Are you seriously telling me that only 10 per cent of even “elite” women are qualified to sit on a board?
“Letting nature take its course” and “waiting for women to rise in management” isn’t going to change anything.
The Ontario Securities Commission is considering public shaming, hoping it alone will change what reasonableness has failed to do. It won’t, mainly because explaining unacceptable behaviour is one of the great skills of our age and marketplace. What’s more, “comply or explain” has a spotty record in most countries.
They’ve all moved — sometimes as a first step, sometimes as a last — to mandatory quotas. So should we.
Canadians shouldn’t fear quotas. Indeed, we are world leaders in using quotas to protect our nation culturally and economically. In fact, without quotas imposed years ago by Ottawa, Canadians today wouldn’t be reading Canadians books, hearing Canadian songs, watching prime-time Canadian shows on TV or reading Canadian-owned newspapers like the Toronto Star.
But the first place the OSC should intervene is to introduce term limits.
A board seat is not a life peerage or even a Senate appointment. How about eight years and off, like in the U.K.? This will open the opportunity to “renew” the boardroom mix of skills, expertise and behaviours. Without turnover, no new entrants need apply — however perfectly diverse and competent they may be, and no matter how many are certified “board ready” by the Institute of Corporate Directors.
I’d also suggest that by spring 2018, a full five proxy seasons away, all public company boards have a minimum of 33 per cent women.
How good do women have to be?
As the renowned French feminist and former cabinet minister, Francoise Giroud, said, “La femme serait vraiment l’egale de l’homme le jour ou, a un poste important, on designerait une femme incompetente.” In other words, not every woman director candidate will be Christine Lagarde.
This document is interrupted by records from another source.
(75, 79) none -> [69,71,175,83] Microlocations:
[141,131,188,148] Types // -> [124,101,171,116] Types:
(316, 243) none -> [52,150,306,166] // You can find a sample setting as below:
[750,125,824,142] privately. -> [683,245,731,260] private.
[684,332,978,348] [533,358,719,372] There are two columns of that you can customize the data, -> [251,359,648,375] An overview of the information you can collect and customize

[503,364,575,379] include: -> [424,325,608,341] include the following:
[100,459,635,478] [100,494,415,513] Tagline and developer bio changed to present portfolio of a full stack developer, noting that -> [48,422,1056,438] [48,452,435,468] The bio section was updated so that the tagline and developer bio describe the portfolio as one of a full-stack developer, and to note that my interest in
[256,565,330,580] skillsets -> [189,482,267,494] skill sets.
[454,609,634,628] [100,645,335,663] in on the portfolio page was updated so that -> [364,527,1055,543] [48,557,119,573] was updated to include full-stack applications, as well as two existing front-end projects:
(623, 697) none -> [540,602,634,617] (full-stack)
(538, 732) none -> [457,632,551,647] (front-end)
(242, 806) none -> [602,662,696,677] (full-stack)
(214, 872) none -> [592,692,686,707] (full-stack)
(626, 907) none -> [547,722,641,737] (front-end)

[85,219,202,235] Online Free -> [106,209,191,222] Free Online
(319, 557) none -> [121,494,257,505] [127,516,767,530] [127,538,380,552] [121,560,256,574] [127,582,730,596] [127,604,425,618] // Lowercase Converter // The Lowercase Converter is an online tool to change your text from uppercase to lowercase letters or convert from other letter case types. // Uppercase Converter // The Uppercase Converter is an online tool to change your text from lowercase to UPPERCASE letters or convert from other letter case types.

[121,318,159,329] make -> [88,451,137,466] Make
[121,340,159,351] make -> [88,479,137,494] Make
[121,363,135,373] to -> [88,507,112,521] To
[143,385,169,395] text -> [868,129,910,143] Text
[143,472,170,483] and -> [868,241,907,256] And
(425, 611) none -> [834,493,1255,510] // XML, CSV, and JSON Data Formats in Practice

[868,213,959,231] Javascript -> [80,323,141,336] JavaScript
But then, not every male candidate will be Mark Carney.
So if ever Canadian business can make a resolution it can actually keep this new year, it’s here and now.
And if nothing happens in 2014? Canadians shareholders like you and me can demand that companies stop using wilful blindness and benign neglect as management tools.
After all, 2013 was the year Canada had six women premiers. They weren’t appointed; they were voted in by the “shareholders.”